Harga emas naik tipis pada hari Selasa meskipun dolar AS menguat, dengan investor memperhatikan prospek kebijakan moneter Federal Reserve AS dan data inflasi yang akan dirilis. Emas spot naik sekitar 0,1% menjadi $2.312,70 per ons, sementara emas berjangka AS sebagian besar tidak berubah pada $2.326,60.
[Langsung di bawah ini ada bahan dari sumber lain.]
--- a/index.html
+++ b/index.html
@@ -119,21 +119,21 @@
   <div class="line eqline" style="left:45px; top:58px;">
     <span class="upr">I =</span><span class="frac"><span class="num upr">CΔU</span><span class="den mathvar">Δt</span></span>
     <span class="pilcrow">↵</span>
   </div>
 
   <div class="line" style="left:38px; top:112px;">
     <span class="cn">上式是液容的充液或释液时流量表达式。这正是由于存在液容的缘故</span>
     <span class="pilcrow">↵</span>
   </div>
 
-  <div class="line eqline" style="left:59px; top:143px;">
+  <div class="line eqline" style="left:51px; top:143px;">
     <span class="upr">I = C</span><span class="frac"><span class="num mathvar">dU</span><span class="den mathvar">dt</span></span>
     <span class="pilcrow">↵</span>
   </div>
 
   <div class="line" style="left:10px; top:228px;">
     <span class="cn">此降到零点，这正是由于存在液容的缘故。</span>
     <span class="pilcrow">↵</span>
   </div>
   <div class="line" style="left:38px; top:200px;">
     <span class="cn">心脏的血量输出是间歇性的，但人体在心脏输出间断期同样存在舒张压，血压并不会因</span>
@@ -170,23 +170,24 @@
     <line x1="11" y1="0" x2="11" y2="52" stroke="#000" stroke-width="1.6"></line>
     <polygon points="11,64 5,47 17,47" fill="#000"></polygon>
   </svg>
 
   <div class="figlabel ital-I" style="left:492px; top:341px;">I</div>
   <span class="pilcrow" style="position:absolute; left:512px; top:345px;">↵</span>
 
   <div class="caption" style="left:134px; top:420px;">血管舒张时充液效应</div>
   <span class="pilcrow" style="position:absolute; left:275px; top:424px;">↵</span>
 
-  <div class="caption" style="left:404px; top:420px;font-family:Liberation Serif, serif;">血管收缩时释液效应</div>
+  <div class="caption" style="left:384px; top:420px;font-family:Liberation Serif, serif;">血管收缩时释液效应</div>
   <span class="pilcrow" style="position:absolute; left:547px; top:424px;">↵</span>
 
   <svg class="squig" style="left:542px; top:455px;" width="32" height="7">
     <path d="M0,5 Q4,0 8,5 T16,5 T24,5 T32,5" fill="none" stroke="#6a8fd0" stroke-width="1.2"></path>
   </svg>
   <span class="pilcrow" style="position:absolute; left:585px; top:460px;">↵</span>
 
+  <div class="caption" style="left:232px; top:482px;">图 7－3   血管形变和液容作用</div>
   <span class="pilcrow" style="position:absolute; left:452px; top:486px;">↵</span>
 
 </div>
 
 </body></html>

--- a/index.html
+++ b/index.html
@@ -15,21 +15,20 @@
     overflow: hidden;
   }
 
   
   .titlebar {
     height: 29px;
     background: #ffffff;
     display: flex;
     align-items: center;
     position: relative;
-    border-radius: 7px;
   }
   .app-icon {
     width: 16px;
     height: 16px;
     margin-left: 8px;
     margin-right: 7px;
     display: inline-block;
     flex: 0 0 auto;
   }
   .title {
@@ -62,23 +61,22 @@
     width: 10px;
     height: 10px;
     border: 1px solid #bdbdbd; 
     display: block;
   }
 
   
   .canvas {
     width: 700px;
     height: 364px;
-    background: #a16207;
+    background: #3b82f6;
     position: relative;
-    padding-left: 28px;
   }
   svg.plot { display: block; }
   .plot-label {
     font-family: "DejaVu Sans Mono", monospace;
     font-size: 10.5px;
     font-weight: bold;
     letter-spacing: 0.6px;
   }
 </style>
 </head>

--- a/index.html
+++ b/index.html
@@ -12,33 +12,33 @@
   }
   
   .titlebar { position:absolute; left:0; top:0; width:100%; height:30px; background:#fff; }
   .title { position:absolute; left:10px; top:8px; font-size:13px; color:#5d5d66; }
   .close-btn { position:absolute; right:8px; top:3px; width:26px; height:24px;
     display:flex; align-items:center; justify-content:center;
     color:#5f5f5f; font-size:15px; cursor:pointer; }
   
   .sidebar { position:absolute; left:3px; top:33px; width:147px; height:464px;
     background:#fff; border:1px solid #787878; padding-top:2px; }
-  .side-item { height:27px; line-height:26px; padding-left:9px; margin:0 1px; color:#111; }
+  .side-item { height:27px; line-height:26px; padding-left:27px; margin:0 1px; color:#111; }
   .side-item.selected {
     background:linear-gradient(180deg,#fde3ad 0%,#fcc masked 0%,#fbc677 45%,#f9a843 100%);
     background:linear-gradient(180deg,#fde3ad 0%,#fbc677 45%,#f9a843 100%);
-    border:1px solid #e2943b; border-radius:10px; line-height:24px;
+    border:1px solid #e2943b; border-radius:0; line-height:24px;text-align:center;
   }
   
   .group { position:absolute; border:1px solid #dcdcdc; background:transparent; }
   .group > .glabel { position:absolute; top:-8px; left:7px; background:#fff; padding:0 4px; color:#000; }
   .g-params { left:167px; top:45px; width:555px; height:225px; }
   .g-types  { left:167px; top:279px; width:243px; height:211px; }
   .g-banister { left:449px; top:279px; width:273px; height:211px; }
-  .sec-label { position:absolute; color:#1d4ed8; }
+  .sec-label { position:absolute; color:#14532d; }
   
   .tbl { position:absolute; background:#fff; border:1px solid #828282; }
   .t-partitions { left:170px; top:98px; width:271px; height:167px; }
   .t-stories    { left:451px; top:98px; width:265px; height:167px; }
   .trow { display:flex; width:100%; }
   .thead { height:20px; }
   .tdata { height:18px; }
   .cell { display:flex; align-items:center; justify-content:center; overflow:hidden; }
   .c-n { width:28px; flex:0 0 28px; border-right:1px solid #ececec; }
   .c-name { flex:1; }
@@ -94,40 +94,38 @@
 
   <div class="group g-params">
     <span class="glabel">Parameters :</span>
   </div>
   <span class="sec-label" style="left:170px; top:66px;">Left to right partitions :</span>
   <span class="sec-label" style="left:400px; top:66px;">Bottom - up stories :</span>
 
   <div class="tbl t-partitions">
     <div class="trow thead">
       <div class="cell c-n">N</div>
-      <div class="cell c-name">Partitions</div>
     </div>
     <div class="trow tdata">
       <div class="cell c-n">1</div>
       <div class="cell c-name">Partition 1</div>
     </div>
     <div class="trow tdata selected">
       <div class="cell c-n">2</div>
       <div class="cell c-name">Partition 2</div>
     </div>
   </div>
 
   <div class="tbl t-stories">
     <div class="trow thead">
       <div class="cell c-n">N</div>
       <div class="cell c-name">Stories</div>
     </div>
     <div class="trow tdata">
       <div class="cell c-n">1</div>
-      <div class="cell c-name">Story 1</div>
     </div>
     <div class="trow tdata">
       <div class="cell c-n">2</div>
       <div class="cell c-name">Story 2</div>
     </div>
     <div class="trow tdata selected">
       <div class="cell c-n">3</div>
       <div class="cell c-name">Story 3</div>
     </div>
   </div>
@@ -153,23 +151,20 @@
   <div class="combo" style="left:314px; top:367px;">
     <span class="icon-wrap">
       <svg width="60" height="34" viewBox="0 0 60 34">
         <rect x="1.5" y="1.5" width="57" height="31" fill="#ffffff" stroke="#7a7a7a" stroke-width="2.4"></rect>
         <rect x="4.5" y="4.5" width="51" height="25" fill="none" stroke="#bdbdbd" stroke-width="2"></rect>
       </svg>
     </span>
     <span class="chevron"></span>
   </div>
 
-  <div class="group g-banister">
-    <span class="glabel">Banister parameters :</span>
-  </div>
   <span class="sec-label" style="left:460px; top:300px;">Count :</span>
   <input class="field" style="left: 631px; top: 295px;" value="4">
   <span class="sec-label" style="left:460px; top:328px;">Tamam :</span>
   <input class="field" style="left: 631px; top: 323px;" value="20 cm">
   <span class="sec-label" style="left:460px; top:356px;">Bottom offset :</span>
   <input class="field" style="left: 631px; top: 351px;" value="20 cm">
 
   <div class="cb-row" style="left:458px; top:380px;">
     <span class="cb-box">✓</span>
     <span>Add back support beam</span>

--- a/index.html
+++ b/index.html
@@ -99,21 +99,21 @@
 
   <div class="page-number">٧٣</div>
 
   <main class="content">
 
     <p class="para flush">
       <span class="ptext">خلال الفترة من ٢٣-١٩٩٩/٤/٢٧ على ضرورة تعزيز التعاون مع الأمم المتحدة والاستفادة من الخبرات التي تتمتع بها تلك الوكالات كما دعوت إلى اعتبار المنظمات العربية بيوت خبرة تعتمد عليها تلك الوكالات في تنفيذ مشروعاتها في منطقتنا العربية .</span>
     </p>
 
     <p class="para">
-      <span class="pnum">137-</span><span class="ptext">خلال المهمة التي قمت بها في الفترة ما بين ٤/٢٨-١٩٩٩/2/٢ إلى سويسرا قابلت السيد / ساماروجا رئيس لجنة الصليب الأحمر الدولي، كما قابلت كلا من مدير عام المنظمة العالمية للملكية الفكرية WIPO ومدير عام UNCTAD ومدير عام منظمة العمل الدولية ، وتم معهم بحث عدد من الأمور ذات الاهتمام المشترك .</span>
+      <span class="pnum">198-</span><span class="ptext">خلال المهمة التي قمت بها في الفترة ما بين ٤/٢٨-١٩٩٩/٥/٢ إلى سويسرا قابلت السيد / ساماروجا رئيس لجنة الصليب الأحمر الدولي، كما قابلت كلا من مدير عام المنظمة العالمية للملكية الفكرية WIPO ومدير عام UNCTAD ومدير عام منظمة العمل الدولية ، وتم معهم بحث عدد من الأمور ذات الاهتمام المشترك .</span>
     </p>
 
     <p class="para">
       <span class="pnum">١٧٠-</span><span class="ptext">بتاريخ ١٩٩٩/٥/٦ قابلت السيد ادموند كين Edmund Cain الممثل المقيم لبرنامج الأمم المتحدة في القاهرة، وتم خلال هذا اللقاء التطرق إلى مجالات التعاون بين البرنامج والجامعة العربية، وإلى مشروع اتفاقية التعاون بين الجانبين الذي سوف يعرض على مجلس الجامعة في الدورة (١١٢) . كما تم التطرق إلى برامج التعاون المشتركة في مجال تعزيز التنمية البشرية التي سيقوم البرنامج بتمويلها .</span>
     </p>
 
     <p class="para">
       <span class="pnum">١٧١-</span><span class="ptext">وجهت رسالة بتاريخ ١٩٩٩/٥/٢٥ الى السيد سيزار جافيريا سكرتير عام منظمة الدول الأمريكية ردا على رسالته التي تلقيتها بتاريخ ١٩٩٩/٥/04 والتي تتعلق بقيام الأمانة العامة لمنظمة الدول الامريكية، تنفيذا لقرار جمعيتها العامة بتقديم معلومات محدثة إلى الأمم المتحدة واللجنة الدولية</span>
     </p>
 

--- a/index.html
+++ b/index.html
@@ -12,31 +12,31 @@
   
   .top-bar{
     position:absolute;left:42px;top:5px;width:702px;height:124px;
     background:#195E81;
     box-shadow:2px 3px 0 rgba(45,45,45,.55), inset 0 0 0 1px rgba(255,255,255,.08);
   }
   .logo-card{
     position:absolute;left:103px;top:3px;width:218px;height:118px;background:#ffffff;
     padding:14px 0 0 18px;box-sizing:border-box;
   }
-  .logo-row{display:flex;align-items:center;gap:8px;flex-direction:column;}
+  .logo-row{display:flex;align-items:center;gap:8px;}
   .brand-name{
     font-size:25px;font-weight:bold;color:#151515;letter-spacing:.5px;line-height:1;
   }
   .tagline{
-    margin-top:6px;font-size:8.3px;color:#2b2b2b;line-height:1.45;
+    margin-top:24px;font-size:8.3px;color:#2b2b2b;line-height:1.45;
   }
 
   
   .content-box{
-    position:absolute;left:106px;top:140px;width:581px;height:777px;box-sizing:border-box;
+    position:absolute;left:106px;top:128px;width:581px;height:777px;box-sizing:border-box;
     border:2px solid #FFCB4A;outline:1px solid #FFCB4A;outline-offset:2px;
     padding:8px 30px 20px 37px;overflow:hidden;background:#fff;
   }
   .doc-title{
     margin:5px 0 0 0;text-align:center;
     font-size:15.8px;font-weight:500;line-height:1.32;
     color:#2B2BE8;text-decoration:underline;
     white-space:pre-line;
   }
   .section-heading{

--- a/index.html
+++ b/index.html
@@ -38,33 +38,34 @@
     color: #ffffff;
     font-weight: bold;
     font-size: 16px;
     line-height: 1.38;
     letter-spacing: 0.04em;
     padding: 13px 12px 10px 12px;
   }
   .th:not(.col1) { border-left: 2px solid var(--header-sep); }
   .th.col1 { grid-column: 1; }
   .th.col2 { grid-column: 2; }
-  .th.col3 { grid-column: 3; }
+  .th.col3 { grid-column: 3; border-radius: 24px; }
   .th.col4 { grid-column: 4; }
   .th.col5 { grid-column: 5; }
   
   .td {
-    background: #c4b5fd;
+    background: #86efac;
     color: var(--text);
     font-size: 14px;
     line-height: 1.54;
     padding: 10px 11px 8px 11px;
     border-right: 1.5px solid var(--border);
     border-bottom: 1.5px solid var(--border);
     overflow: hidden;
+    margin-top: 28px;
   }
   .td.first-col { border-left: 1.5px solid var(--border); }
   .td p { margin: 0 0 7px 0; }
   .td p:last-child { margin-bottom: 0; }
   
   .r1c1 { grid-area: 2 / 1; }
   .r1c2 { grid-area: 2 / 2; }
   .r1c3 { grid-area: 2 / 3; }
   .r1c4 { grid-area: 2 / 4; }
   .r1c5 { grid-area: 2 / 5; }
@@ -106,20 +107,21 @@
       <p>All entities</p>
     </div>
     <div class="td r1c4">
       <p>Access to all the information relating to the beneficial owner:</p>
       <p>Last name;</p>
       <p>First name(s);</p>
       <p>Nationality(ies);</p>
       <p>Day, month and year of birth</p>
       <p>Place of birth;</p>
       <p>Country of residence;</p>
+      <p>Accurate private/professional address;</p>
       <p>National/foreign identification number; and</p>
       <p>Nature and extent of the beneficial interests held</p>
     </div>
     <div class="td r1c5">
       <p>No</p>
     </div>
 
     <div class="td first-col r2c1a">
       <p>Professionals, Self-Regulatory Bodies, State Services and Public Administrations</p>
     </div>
Indeks dolar berada di dekat level tertinggi satu bulan, membuat harga emas menjadi lebih mahal bagi pembeli di luar AS. Spekulasi berkembang bahwa Federal Reserve mungkin akan menurunkan suku bunga pada bulan September dan sekali lagi dalam tahun ini, meskipun jajak pendapat Reuters menunjukkan risiko signifikan bahwa bank sentral mungkin hanya memilih satu atau tidak sama sekali.
Kondisi suku bunga yang tinggi membuat emas batangan kurang menarik dibandingkan dengan aset yang menghasilkan bunga.
Harga emas turun lebih dari 3,5% pada hari Jumat, dipicu oleh data pekerjaan AS yang kuat dan berita bahwa bank sentral Tiongkok menunda pembelian emas untuk cadangan mereka pada bulan Mei. Penurunan tersebut menandai penurunan harian terbesar sejak November 2020.
Di antara logam lainnya, perak spot turun lebih dari 2% menjadi $29,16 per ons, platinum turun 1,5% menjadi $952,67, dan paladium turun 2% menjadi $885,75. Turunnya harga logam-logam tersebut menunjukkan ketidakpastian yang terus berlanjut di pasar komoditas logam mulia.
Investor secara luas memantau perkembangan di pasar keuangan global, dengan harapan bahwa data inflasi AS dan keputusan Federal Reserve dapat memberikan petunjuk yang lebih jelas tentang arah pergerakan harga emas dalam jangka pendek.